Did you know that 48 species of mosquito have been confirmed to be in British Columbia?
Imagine you are sitting still taking a rest indoors (or outside) and this one pesky female keeps bothering you by hanging around your face like a bad smell. She (it must be she as the females are the ones that are looking for a blood meal for their egg production) – is in easy reach you think. So, you take aim confident that you clapped her between your hands, but a quick look reveals that she got away. How did she do that?
Recent research in the Netherlands using high-speed infrared cameras in a darkened room and mechanical swatters found mosquitoes can sense an incoming strike by detecting a change in the airflow. The mozzies then make sharp turns away from the swatter (even in darkness) and surf the air pressure in the direction of the flow – just like surfers swimming in the same direction as incoming waves in the ocean.
This makes perfect sense if you think about it. The females must use every trick in the trade to get a blood meal and avoid death. All animals that are attacked by them have some form of movement designed to avoid being bitten.
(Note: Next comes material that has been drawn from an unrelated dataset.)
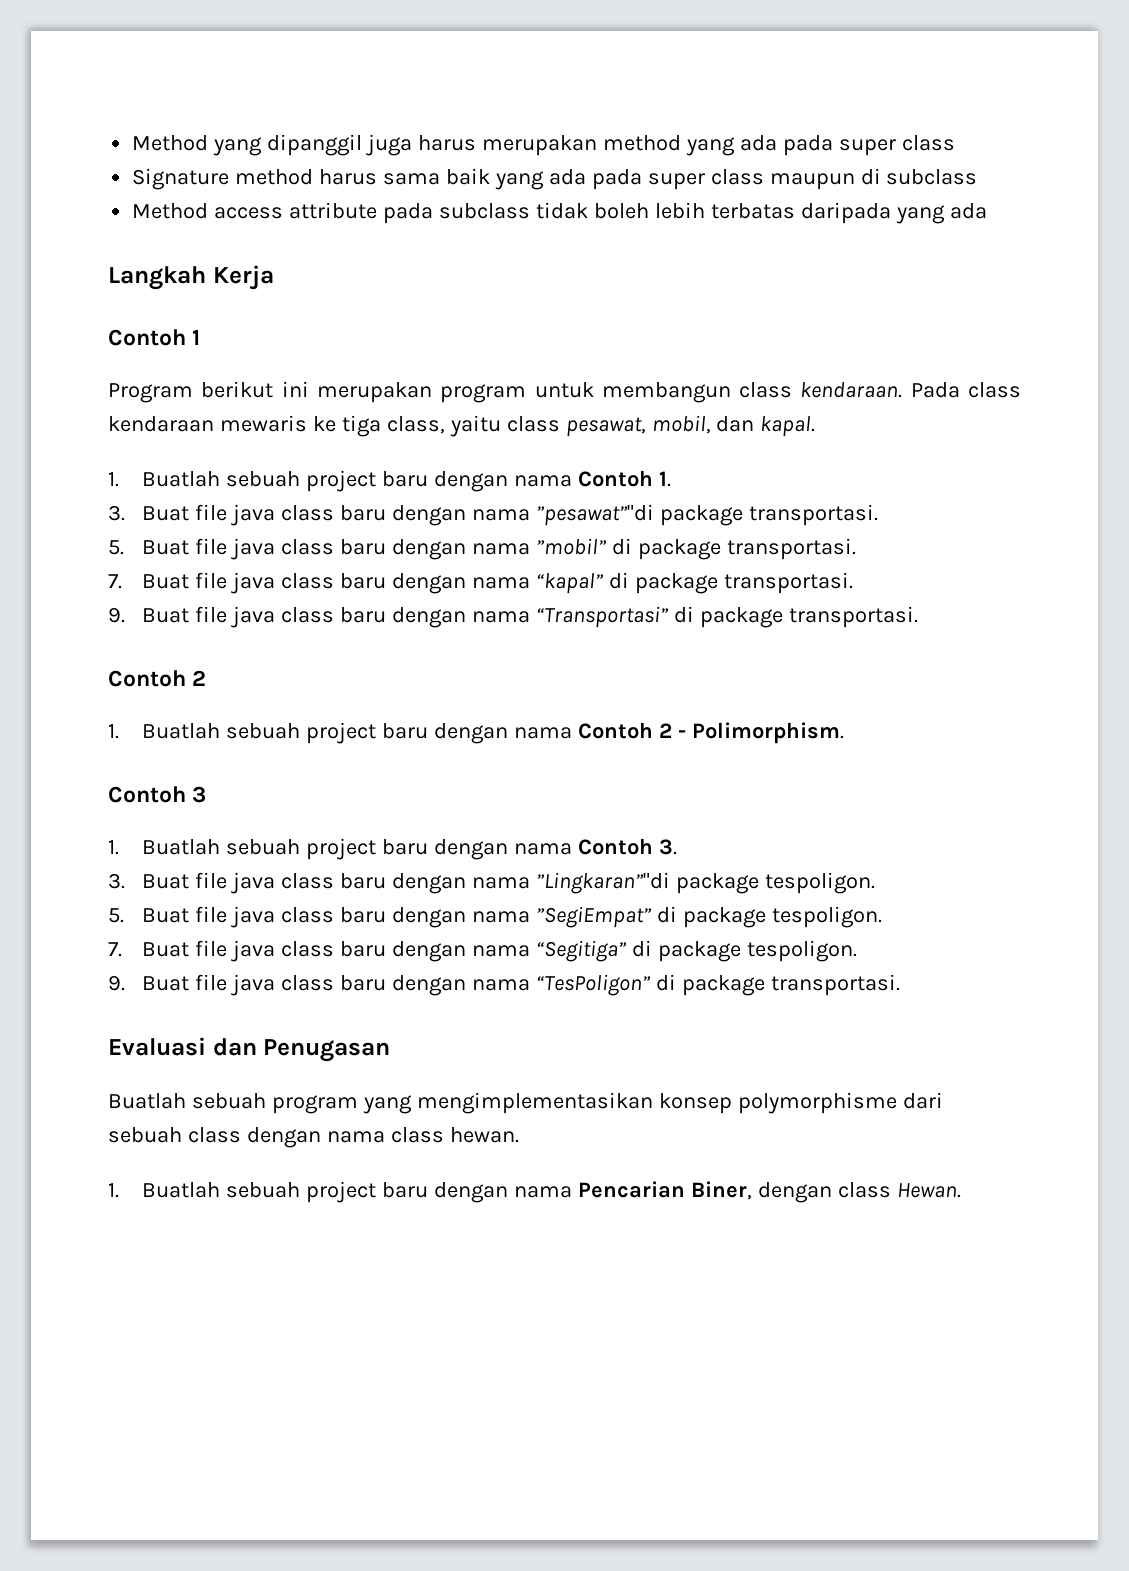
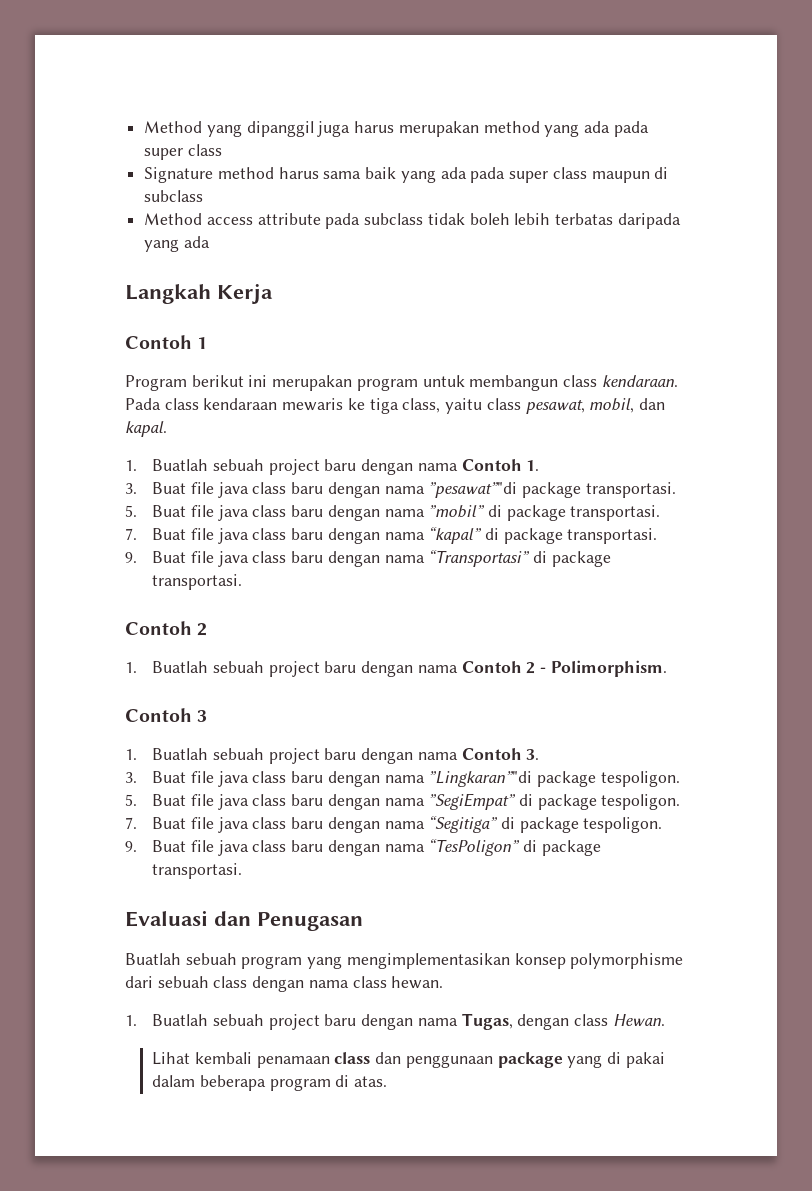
- 1. Buatlah sebuah project baru dengan nama Pencarian Biner, dengan class Hewan.
+ 1. Buatlah sebuah project baru dengan nama Tugas, dengan class Hewan.
+ Lihat kembali penamaan class dan penggunaan package yang di pakai dalam beberapa program di atas.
My strategy is to wait until the female is moving toward a place to land and, when she is close, slapping her with an overhand, downward movement. Even if she does detect the change in air flow, she has a more limited escape route as she cannot fly away in a forward direction i.e., into the arm of the chair or my knee.
If I am fast enough, she does not have time to change direction and it works more times than fails.
Mosquitoes do have value – as pollinators of small green flowers (like some wild orchids) and as food for our birds and bats.